Dopo le maggiori tutele introdotte dal decreto 101, questi tre emendamenti ristabilirebbero un principio di equità nel quotidiano, ma bisognerà presto affrontare il nodo del futuro pensionistico di intere generazioni di lavoratori discontinui e con carriere lavorative fragili e povere in termini di reddito e contributi. Dai sindacati FeLSA Cisl, NIdiL Cgil e Uil Temp, l’appello di "iniziare a costruire già adesso una prospettiva previdenziale più solida e meno precaria: chiediamo al Governo d'intervenire ora, senza altri rinvii, per costruire una pensione di garanzia per tutti.
“Chiediamo a governo e Parlamento un segnale in favore di una fascia di lavoratori, i collaboratori, che vivono spesso una doppia condizione di difficoltà, quella di reddito e quella previdenziale – afferma Andrea Borghesi, segretario generale NIdiL Cgil –. Proponiamo di approvare da subito, in legge di Bilancio, tre provvedimenti che puntano all'equità e che guardano al futuro delle persone.
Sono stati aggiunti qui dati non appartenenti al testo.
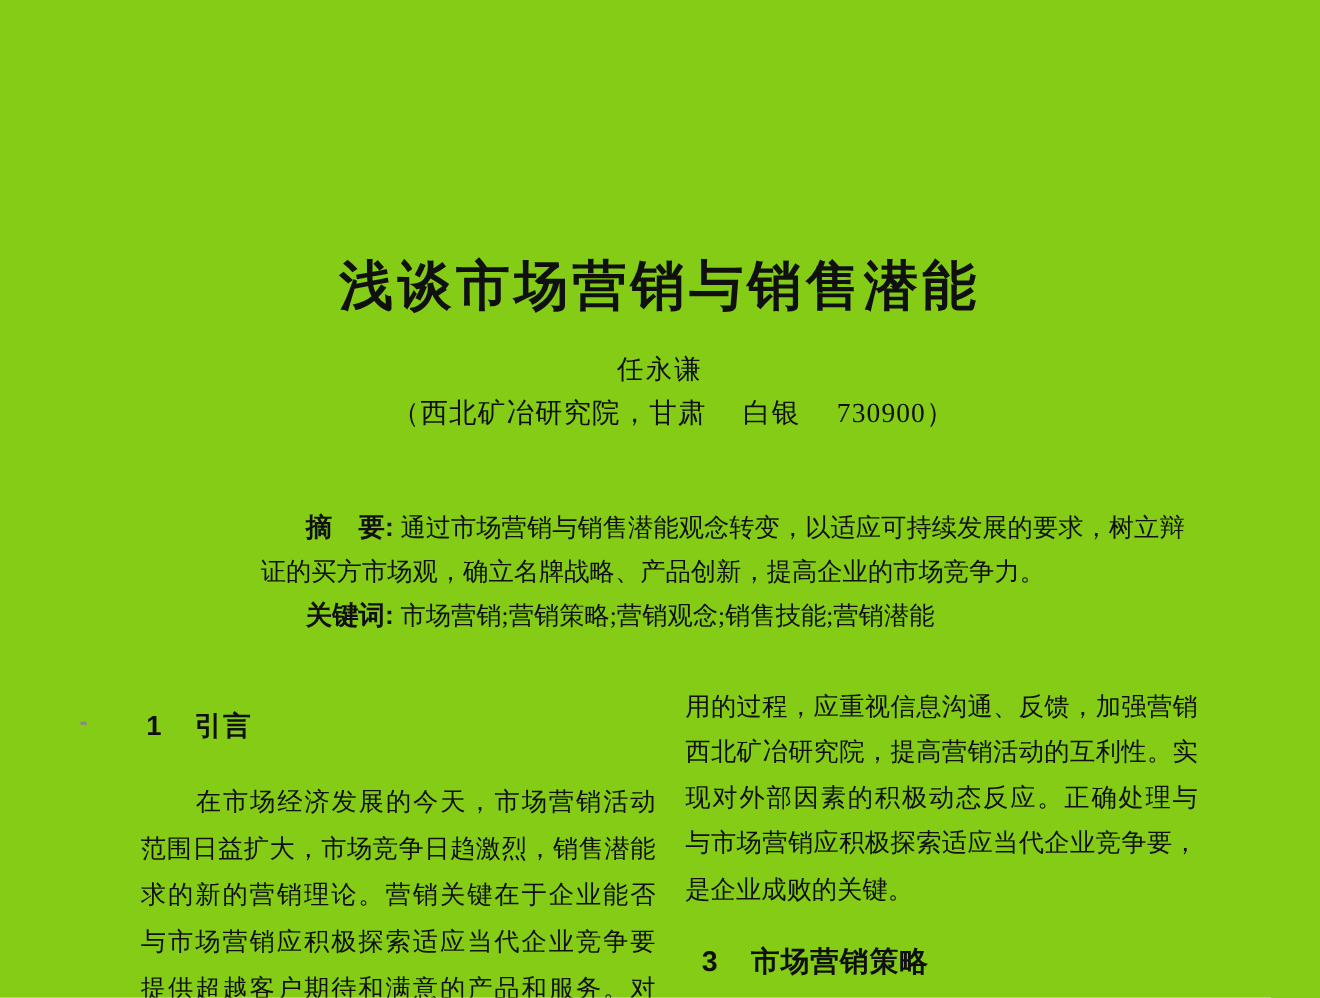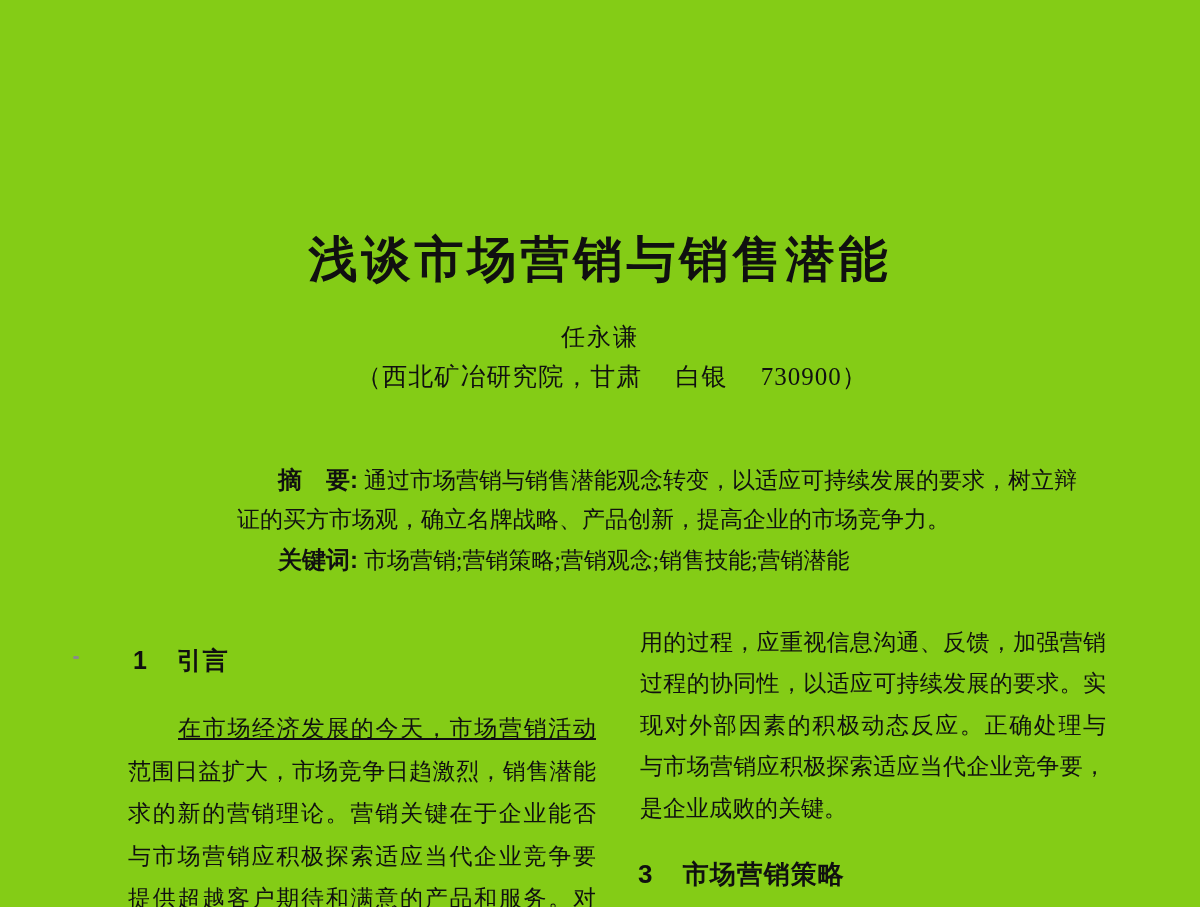--- a/index.html
+++ b/index.html
@@ -101,7 +101,7 @@
     width: 468px;
   }
   .para-right {
-    left: 640px;
+    left: 623px;
     top: 622px;
     width: 466px;
   }

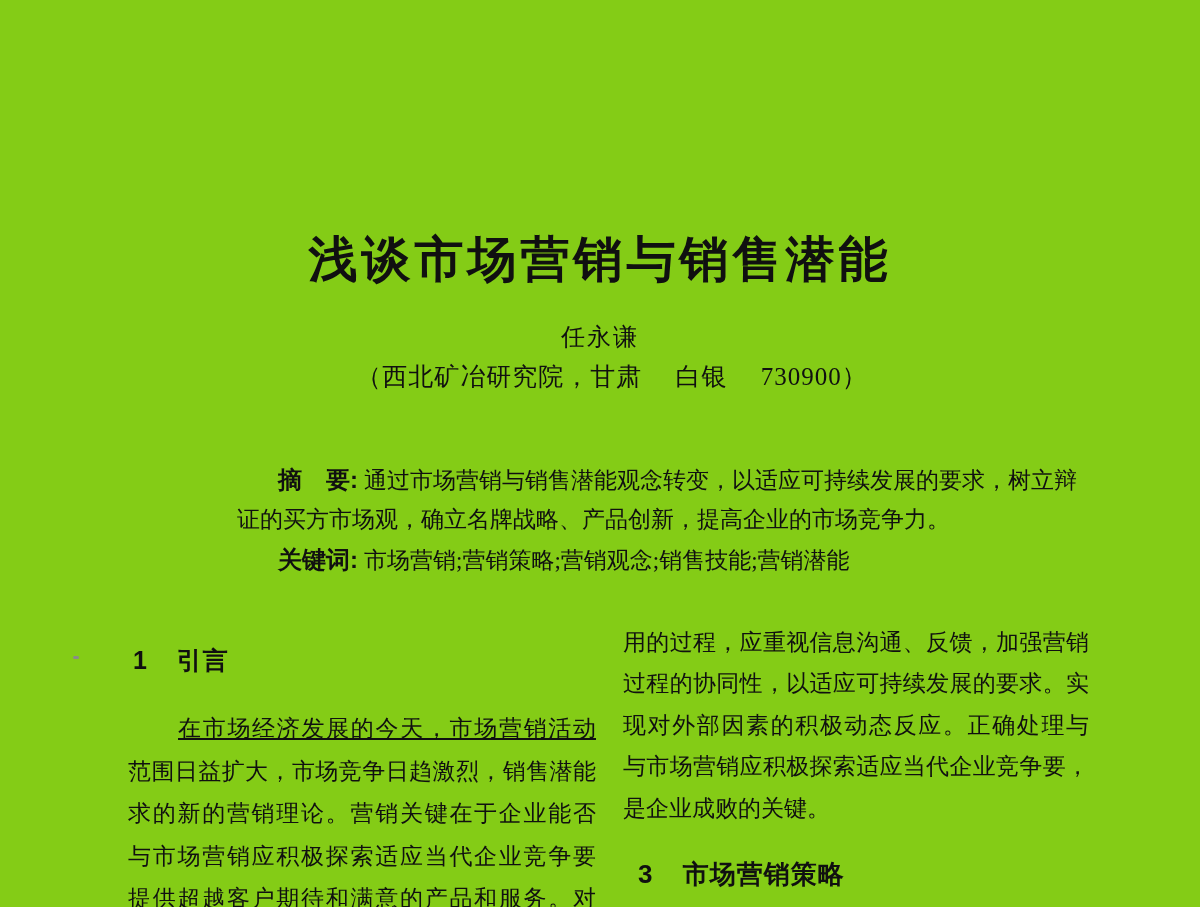--- a/index.html
+++ b/index.html
@@ -169,7 +169,7 @@
 
   <div class="para para-right">
     <div class="bline just">用的过程，应重视信息沟通、反馈，加强营销</div>
-    <div class="bline just">过程的协同性，以适应可持续发展的要求。实</div>
+    <div class="bline just">西北矿冶研究院，提高营销活动的互利性。实</div>
     <div class="bline just">现对外部因素的积极动态反应。正确处理与</div>
     <div class="bline just">与市场营销应积极探索适应当代企业竞争要，</div>
     <div class="bline">是企业成败的关键。</div>

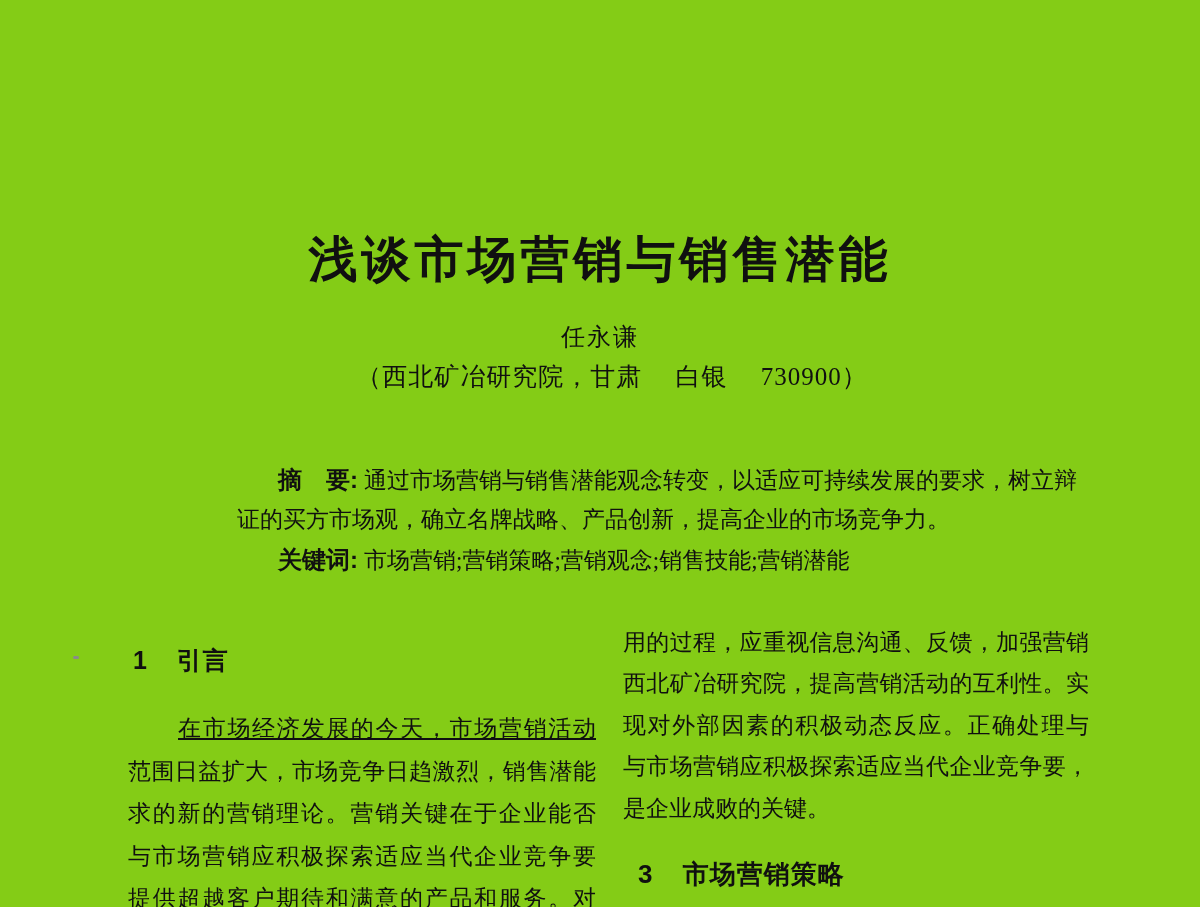--- a/index.html
+++ b/index.html
@@ -118,7 +118,7 @@
     text-align: justify;
     text-align-last: justify;
   }
-  .first-indent { text-indent: 50px; text-decoration: underline; }
+  .first-indent { text-indent: 50px; }
 
   
   .speck {

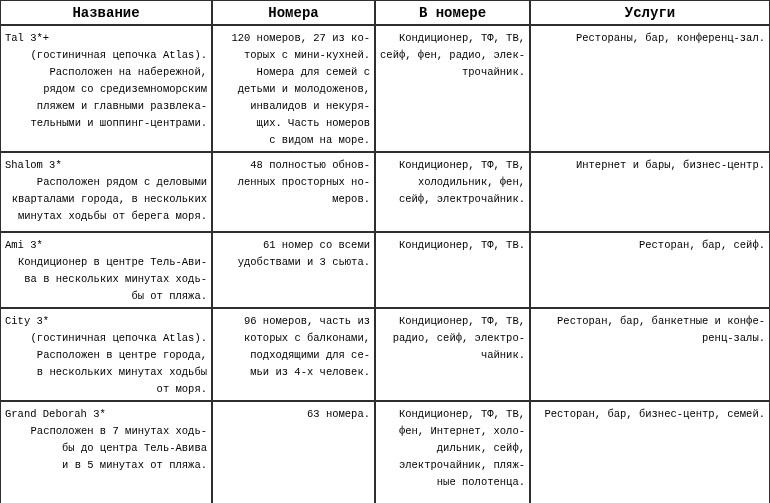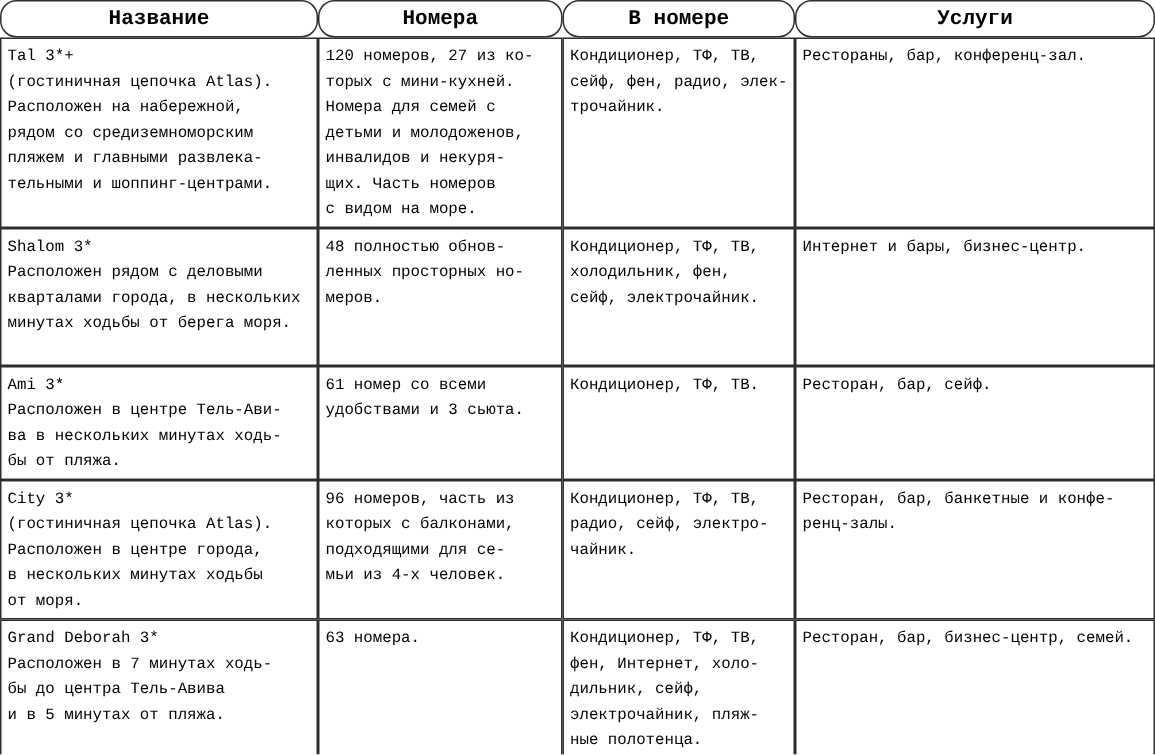--- a/index.html
+++ b/index.html
@@ -34,7 +34,6 @@
     text-align: center;
     padding: 4px 2px 2px 2px;
     background: #ffffff;
-    border-radius: 11px;
   }
   td .cell-inner {
     padding: 4px 4px 2px 4px;

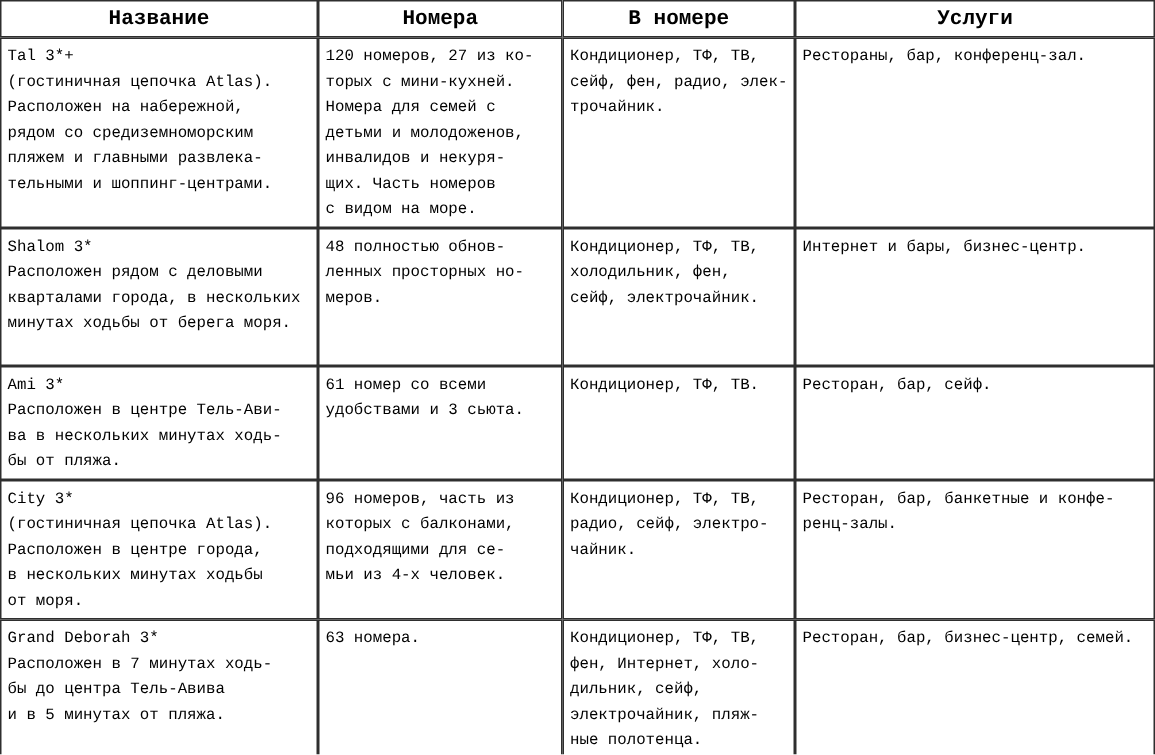--- a/index.html
+++ b/index.html
@@ -48,6 +48,7 @@
     font-size: 10.5px;
     line-height: 17px;
     white-space: pre-wrap;
+    text-align: right;
   }
   tr.rh { height: 25px; }
   tr.r0 { height: 118px; }

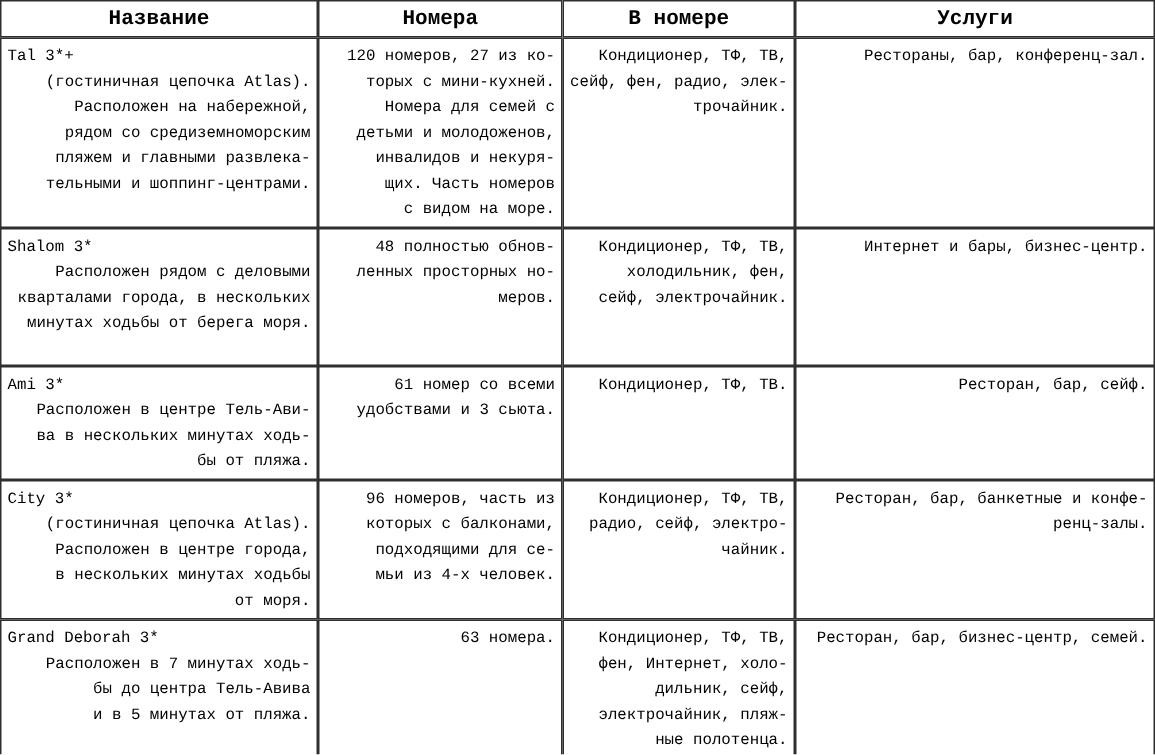--- a/index.html
+++ b/index.html
@@ -52,7 +52,7 @@
   }
   tr.rh { height: 25px; }
   tr.r0 { height: 118px; }
-  tr.r1 { height: 92px; }
+  tr.r1 { height: 80px; }
   tr.r2 { height: 66px; }
   tr.r3 { height: 93px; margin-top: 40px; }
   tr.r4 { height: 109px; }

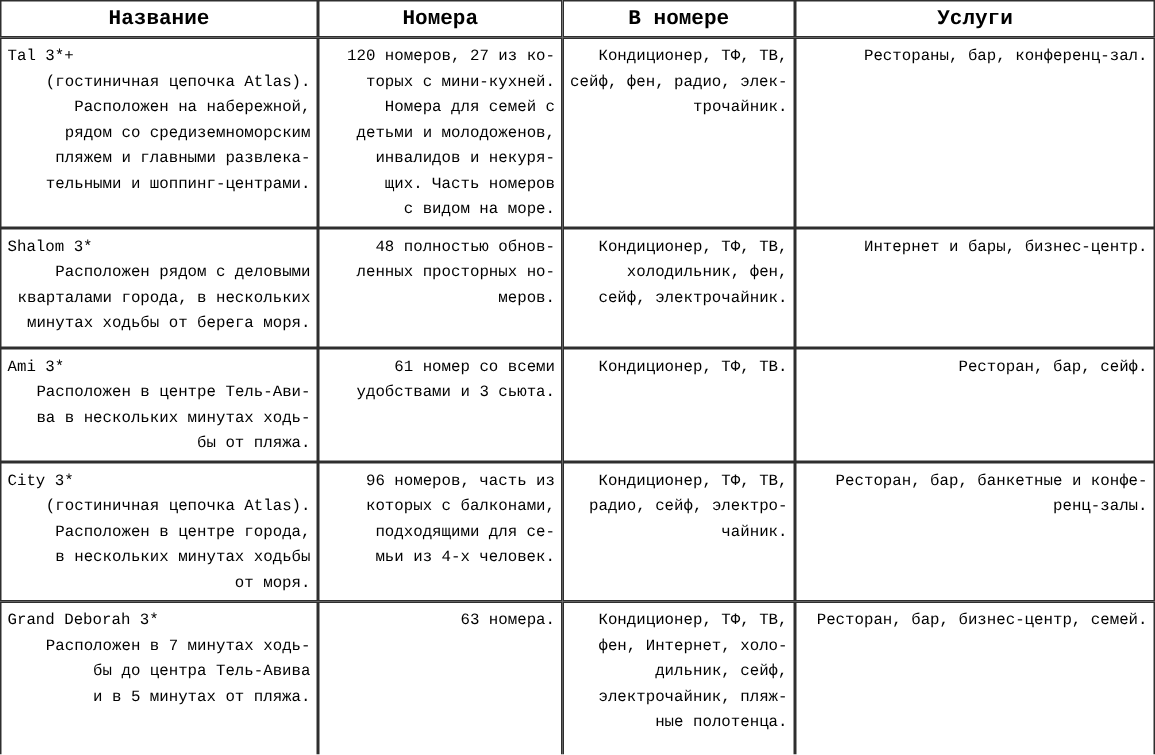--- a/index.html
+++ b/index.html
@@ -146,7 +146,7 @@
       <td>
         <div class="cell-inner">
           <div class="hotel-name">Ami 3*</div>
-          <div class="cell-text">Расположен в центре Тель-Ави-
+          <div class="cell-text">Кондиционер в центре Тель-Ави-
 ва в нескольких минутах ходь-
 бы от пляжа.</div>
         </div>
Ribaltare sul committente quella parte di aliquota ingiustamente a carico del lavoratore, che per la parte più debole dei collaboratori dal punto di vista del reddito, quelli ancora classificati 'a progetto' e i collaboratori nella Pa, circa 180.000 persone, porterebbero a un vantaggio economico annuo che va dai 123 ai 242 euro lordi. L'automaticità delle prestazioni significa non riversare sul collaboratore un danno realizzato dal committente nel momento in cui non versa la contribuzione per i periodi di collaborazione".
"Permettere ai lavoratori di poter avere comunque le prestazioni sociali e pensionistiche per un errore non proprio può anche aiutare a combattere l'evasione contributiva spingendo l'Inps a recuperare i crediti non pagati. Riconoscere la contribuzione figurativa per i periodi di Dis Coll equipara la condizione dei collaboratori a quella dei lavoratori dipendenti in caso di Naspi. Questa misura eviterebbe ulteriori ‘buchi’ previdenziali, causati da rapporti di lavoro precari e discontinui. Infine, bisogna definire, come chiedono le tre confederazioni, una pensione contributiva di garanzia, che assicuri pensioni dignitose anche a chi ha avuto carriere discontinue e ‘povere’, cosa purtroppo sempre più frequente in un mercato del lavoro deregolamentato", conclude il dirigente sindacale.